In this project, we proposed a solution for the multiple-set matching problem, defining a multi-set Bloom Filter.
A multi-set Bloom Filter is a space-efficient probabilistic data structure that allows to check the membership of an element in multiple sets.
The new data structure presented in this project has associated multiple sets of data and supports the construction operation of all the sets through an efficient construction operation.
The IMDb dataset containing ratings of movies has been used as a reference for building and assessing the performances of the Bloom Filter.
An implementation based on the MapReduce paradigm is presented, specifically employing the Hadoop and Spark frameworks.
The project is divided into two main modules:
- BloomFilterHadoop: containing the implementation of the multi-set Bloom Filter in Java using the Hadoop Framework
- BloomFilterSpark: containing the implementation of the multi-set Bloom Filter in Python using the Spark Framework
The Bloom Filter construction can be decomposed in two stages, suitable for a MapReduce implementation:
-
Parameter Calculation Stage, where the parameters of each Bloom Filter {mi, ki} are computed, based on the number of elements with a given rating in the dataset.
-
Construction Stage, where the Bloom Filters are filled based on the results of the hash functions.

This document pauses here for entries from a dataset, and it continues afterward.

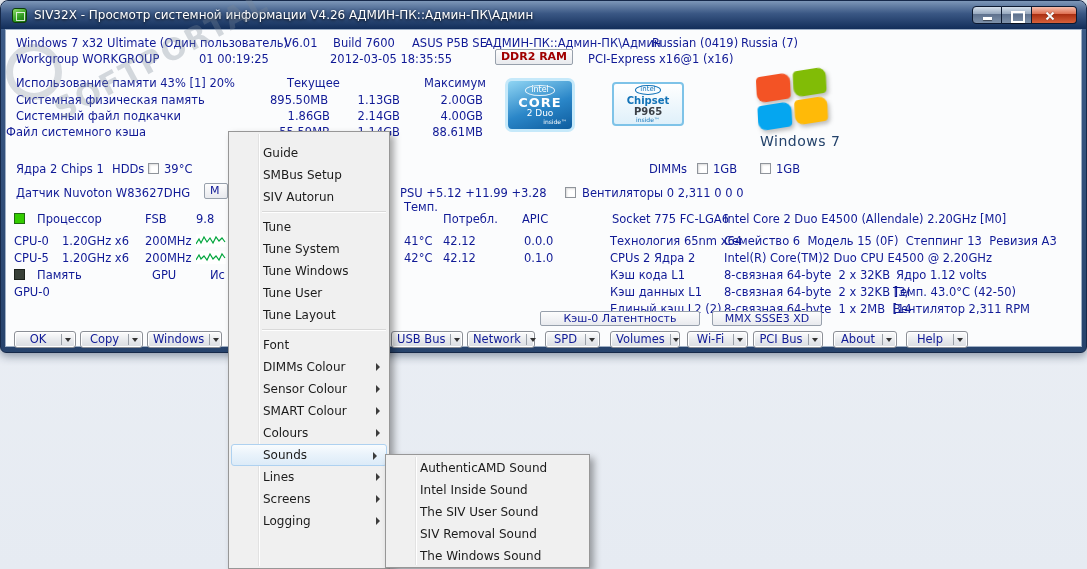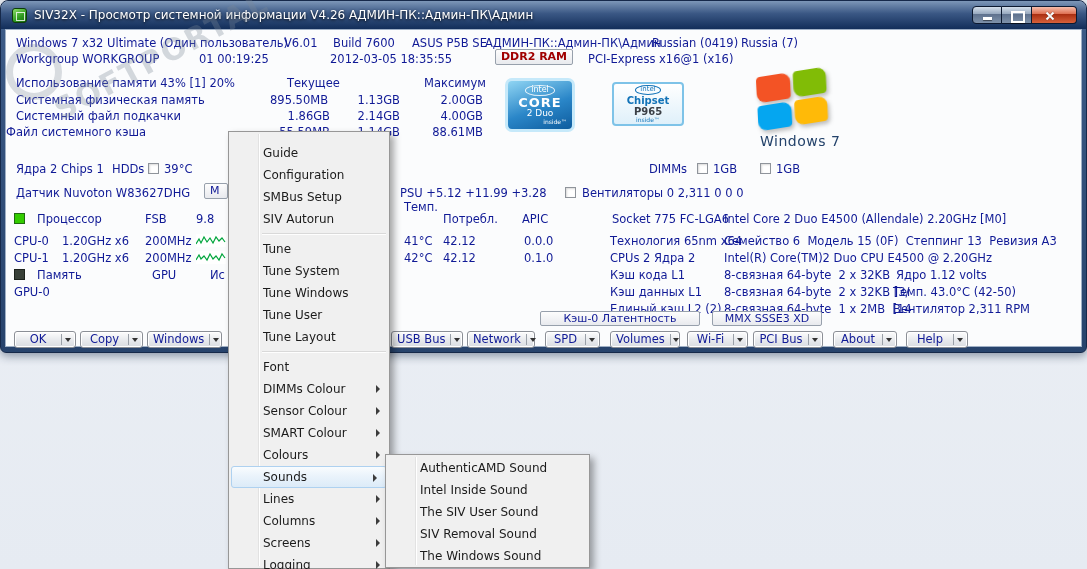"Configuration" div.mi { html: <div><span>Configuration</span></div> -> none }
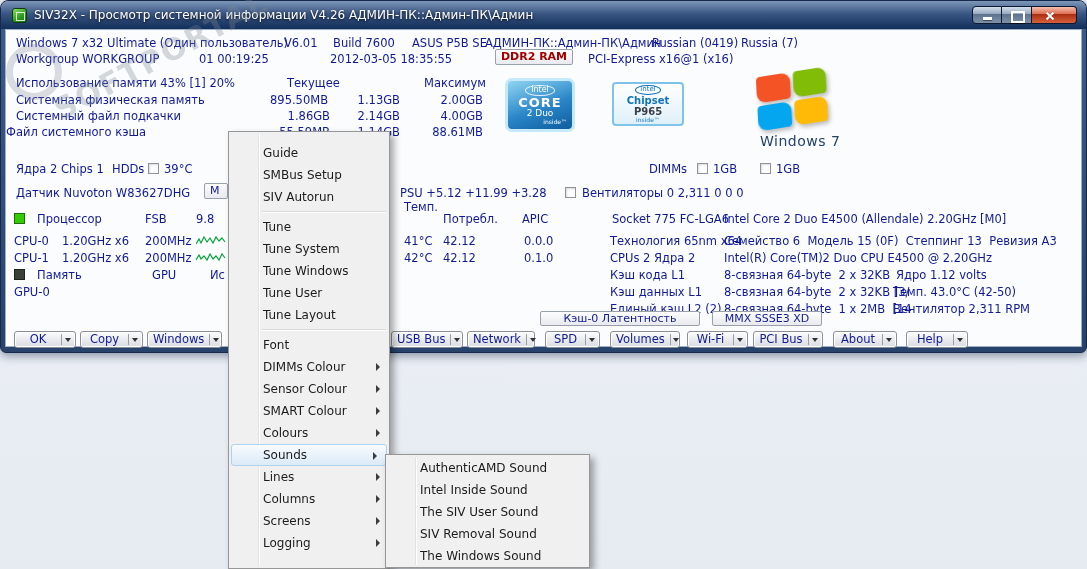"CPU-1" span.t { text: CPU-1 -> CPU-5 }
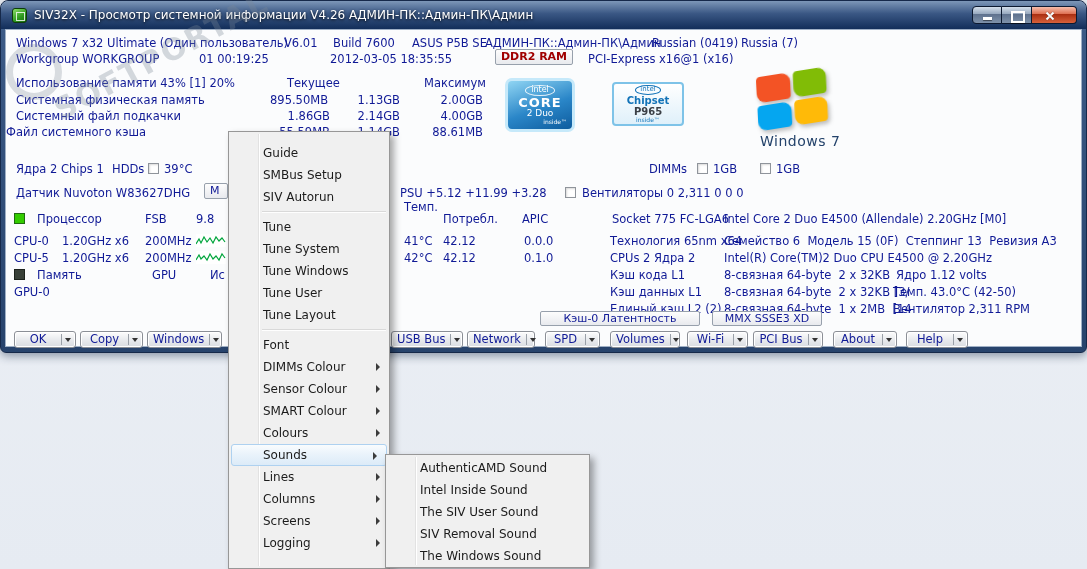"Columns" div.mi { html: <div><span>Columns</span></div> -> none }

Starting from the solutions highlighted in the Hadoop Design, the following lineage graphs will show the computation workflow of the Spark Framework
Our solution has a space complexity of 𝑂(𝑚∗𝑙) where 𝑚 is the maximum size among all Bloom Filters and 𝑙 is the total number of possible ratings.
Moreover, the operation of insertion has a complexity of O(𝑘∗𝑛) where 𝑘 is the maximum number of hash functions among all Bloom Filters and 𝑛 is the total number of elements.